Work to be completed → Would you please repeat all of the data exactly, omitting the pictures?

[Source data — start]

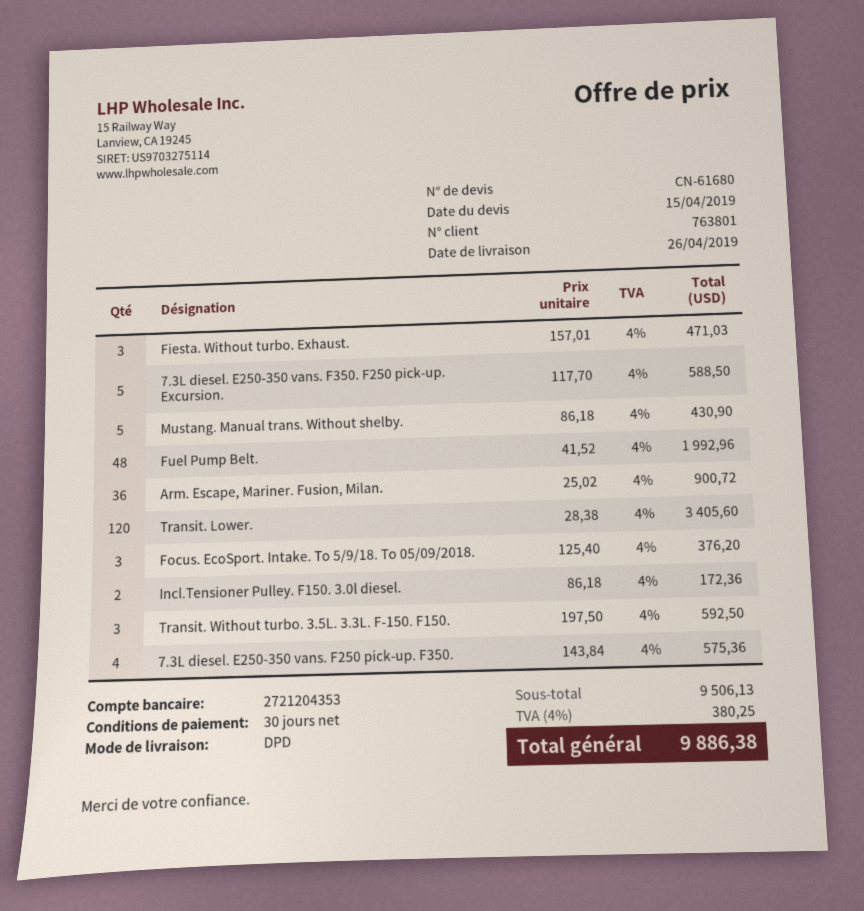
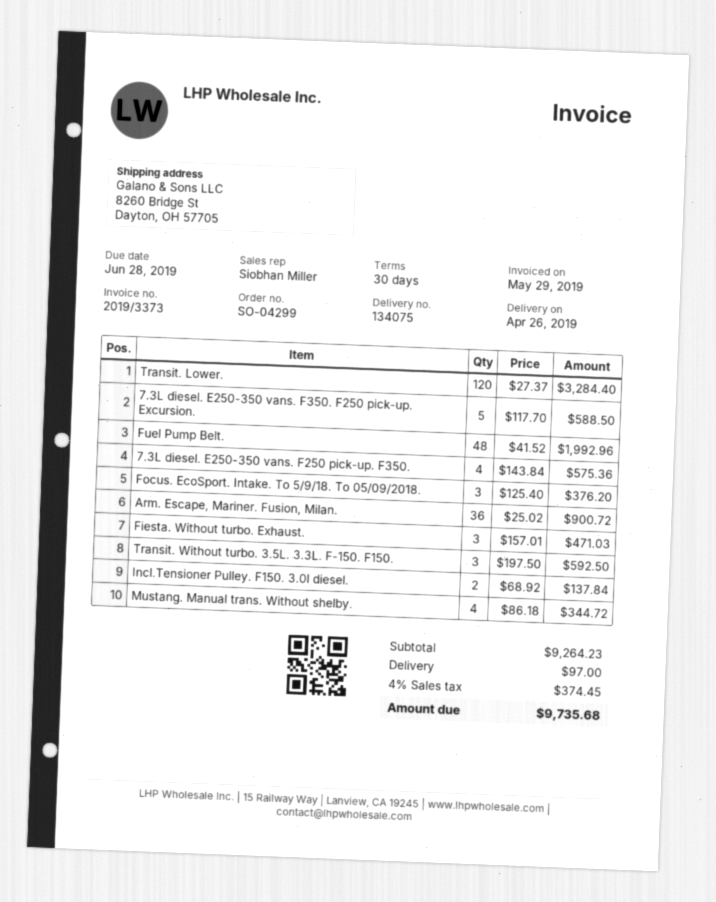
Mustang. Manual trans. Without shelby.: 5 x 86.18 = 430.90 -> 4 x 86.18 = 344.72
Transit. Lower.: 120 x 28.38 = 3405.60 -> 120 x 27.37 = 3284.40
Incl.Tensioner Pulley. F150. 3.0l diesel.: 2 x 86.18 = 172.36 -> 2 x 68.92 = 137.84
subtotal: 9506.13 -> 9264.23
shipping: none -> 97.00
tax: 4% = 380.25 -> 4% = 374.45
total: 9886.38 -> 9735.68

[Source data — finish]

Task solution →
Mustang. Manual trans. Without shelby.: 5 x 86.18 = 430.90 -> 4 x 86.18 = 344.72
Transit. Lower.: 120 x 28.38 = 3405.60 -> 120 x 27.37 = 3284.40
Incl.Tensioner Pulley. F150. 3.0l diesel.: 2 x 86.18 = 172.36 -> 2 x 68.92 = 137.84
subtotal: 9506.13 -> 9264.23
shipping: none -> 97.00
tax: 4% = 380.25 -> 4% = 374.45
total: 9886.38 -> 9735.68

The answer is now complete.